Da un punto di vista tecnologico la rivoluzione informatica, attraverso la creazione del sistema informatico e la informatizzazione del sistema produttivo tradizionale, ha causato la valorizzazione del capitale umano, incentrato sulle conoscenze, sul Know-How, ciò che a detta dei sociologi costituirà il vero capitale del XXI secolo.

L’impatto determinato da questo fenomeno sul modo di produrre e sulle caratteristiche della forza-lavoro necessaria per utilizzare questi strumenti è dirompente: la preparazione professionale diventa un’irrinunciabile necessità. La valorizzazione del capitale umano dipende dalla natura stessa del computer e degli altri strumenti informatici: senza l’interazione con addetti adeguatamente preparati , essi sono inutili.

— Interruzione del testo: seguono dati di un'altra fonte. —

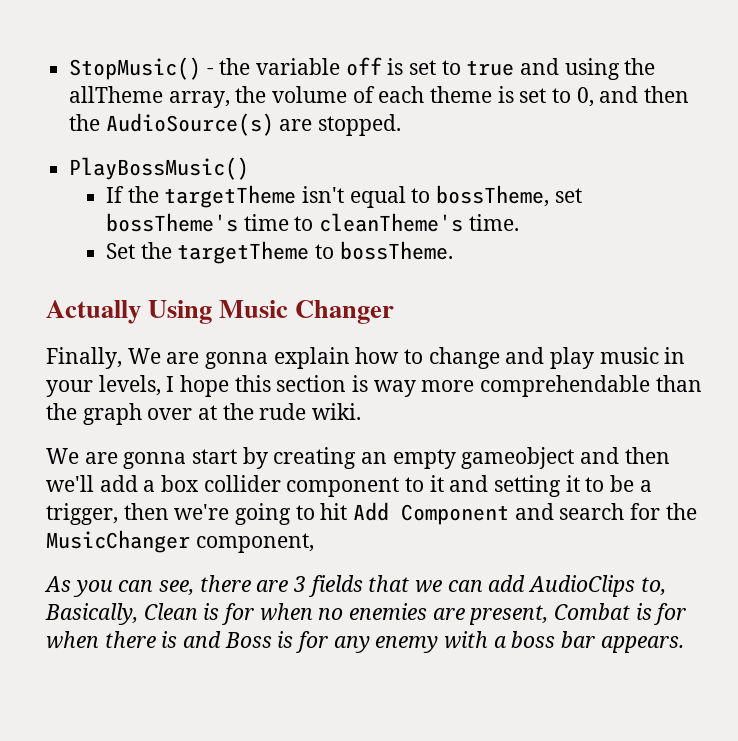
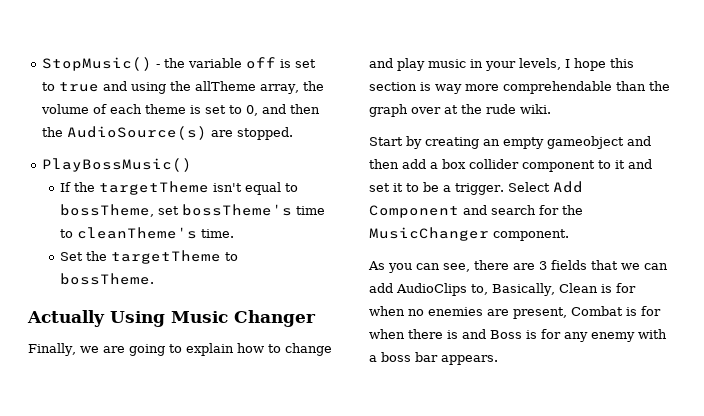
- Finally, We are gonna explain how to change and play music in your levels, I hope this section is way more comprehendable than the graph over at the rude wiki.
+ Finally, we are going to explain how to change and play music in your levels, I hope this section is way more comprehendable than the graph over at the rude wiki.
- We are gonna start by creating an empty gameobject and then we'll add a box collider component to it and setting it to be a trigger, then we're going to hit Add Component and search for the MusicChanger component,
+ Start by creating an empty gameobject and then add a box collider component to it and set it to be a trigger. Select Add Component and search for the MusicChanger component.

Dal punto di vista dell’organizzazione del lavoro questi cambiamenti non esprimono effetti meno significativi:

Dalla rigidità produttiva alla flessibilità produttiva



La divisione internazionale del lavoro e la concorrenza dei paesi in via di sviluppo, i quali sfruttano il basso costo della loro manodopera, rende necessaria la riqualificazione produttiva delle aziende dei paesi avanzati. Questo avviene marginalizzando la produzione in serie dei beni standardizzati (localizzata appunto, laddove è possibile impiegare manodopera a basso costo) e concentrandosi sulla produzione di beni di qualità ad alto contenuto tecnologico, i quali necessitano però, di un sistema produttivo più “elastico” di quello fordista. L’introduzione della tecnologia informatica, la produzione flessibile, la valorizzazione del capitale umano, producono però un ulteriore, grande fenomeno:

Dall’organizzazione produttiva fordista all’organizzazione produttiva a rete.

SCHEMA 1

  Sistema fordista Sistema partecipativo
Significato della mansione Modesto Elevato
Libertà nell'ambiente di lavoro Poca Molta
Coesione culturale Modesta Forte
Stile di leadership Autoritario Partecipativo
Tecnologia Macchine Computer
Addestramento Capacità Breve Poche LungoMolte
Centralizzazione Si No


Se capitale del XXI secolo sono le informazioni, le aziende che quotidianamente concorrono sul mercato, debbono possederne il più possibile, solo così potranno essere competitive. Tuttavia, la massa di informazioni necessarie a tale proposito è enorme e nessuno è in grado, tanto per la loro entità, quanto per la loro specificità, di possederle tutte. Questo vale per le poche persone che siedono nei consigli di amministrazione e, a maggior ragione, per il singolo proprietario dell’azienda. Ognuno ha le proprie, specifiche competenze; ma nessuno è onnisciente. Da qui nasce l’esigenza di una ridefinizione dei rapporti industriali, che siano basati sullo scambio collaborativo, su relazioni consensuali, e continuative tra i vari settori produttivi interni e tra i diversi soggetti professionali. In sostanza, i possessori del capitale materiale debbono avvalersi –se vogliono rimanere sul mercato- della collaborazione dei possessori del capitale umano, i quali vengono così chiamati a PARTECIPARE alla gestione aziendale. Questo personale assume così, in virtù della sua preparazione e degli alti costi della sua sostituzione (le posizioni di monopolio bilaterale) che ne sono conseguenza, un potere contrattuale che gli consente di modificare i rapporti industriali su un piano di maggiore pariteticità e quindi di maggiore democraticità, consentendogli di diventare co-protagonista del processo decisionale.

Inoltre, questa “riqualificazione”, se riguarda soprattutto i quadri intermedi, è pur vero che si va diffondendo a tutti i livelli lavorativi, causando la progressiva diminuzione del personale dotato di sola forza-lavoro.